(Records from a dataset)
####################

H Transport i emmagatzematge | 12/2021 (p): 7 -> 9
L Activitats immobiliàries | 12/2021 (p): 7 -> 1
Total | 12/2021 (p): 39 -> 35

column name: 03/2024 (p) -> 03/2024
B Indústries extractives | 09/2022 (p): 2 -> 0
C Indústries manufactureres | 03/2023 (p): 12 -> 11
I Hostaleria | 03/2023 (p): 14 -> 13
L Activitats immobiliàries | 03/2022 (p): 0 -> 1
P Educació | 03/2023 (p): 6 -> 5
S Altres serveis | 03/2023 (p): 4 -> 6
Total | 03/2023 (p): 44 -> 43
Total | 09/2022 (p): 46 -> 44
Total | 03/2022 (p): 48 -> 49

####################

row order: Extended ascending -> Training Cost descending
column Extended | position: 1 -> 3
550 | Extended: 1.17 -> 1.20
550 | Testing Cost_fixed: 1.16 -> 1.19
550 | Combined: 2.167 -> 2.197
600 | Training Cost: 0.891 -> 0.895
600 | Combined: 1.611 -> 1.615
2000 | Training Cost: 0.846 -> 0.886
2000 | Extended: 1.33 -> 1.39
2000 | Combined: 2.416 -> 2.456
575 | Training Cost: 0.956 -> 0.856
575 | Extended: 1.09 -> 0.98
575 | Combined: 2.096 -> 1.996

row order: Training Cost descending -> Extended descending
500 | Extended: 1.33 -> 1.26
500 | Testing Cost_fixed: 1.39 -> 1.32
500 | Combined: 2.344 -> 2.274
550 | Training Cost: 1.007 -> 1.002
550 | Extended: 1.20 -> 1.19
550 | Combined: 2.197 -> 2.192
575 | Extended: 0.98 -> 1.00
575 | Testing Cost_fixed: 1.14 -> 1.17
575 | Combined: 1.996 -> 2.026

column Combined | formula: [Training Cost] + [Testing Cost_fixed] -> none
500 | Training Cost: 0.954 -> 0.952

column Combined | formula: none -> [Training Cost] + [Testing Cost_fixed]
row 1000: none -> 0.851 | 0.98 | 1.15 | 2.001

####################

Look above for the line with "2000 | Combined: 2.416 -> 2.456" and the line with "row 1000: none -> 0.851 | 0.98 | 1.15 | 2.001"; transcribe both and all lines in between, exactly, and nothing else.

**Solved exercise:**
2000 | Combined: 2.416 -> 2.456
575 | Training Cost: 0.956 -> 0.856
575 | Extended: 1.09 -> 0.98
575 | Combined: 2.096 -> 1.996

row order: Training Cost descending -> Extended descending
500 | Extended: 1.33 -> 1.26
500 | Testing Cost_fixed: 1.39 -> 1.32
500 | Combined: 2.344 -> 2.274
550 | Training Cost: 1.007 -> 1.002
550 | Extended: 1.20 -> 1.19
550 | Combined: 2.197 -> 2.192
575 | Extended: 0.98 -> 1.00
575 | Testing Cost_fixed: 1.14 -> 1.17
575 | Combined: 1.996 -> 2.026

column Combined | formula: [Training Cost] + [Testing Cost_fixed] -> none
500 | Training Cost: 0.954 -> 0.952

column Combined | formula: none -> [Training Cost] + [Testing Cost_fixed]
row 1000: none -> 0.851 | 0.98 | 1.15 | 2.001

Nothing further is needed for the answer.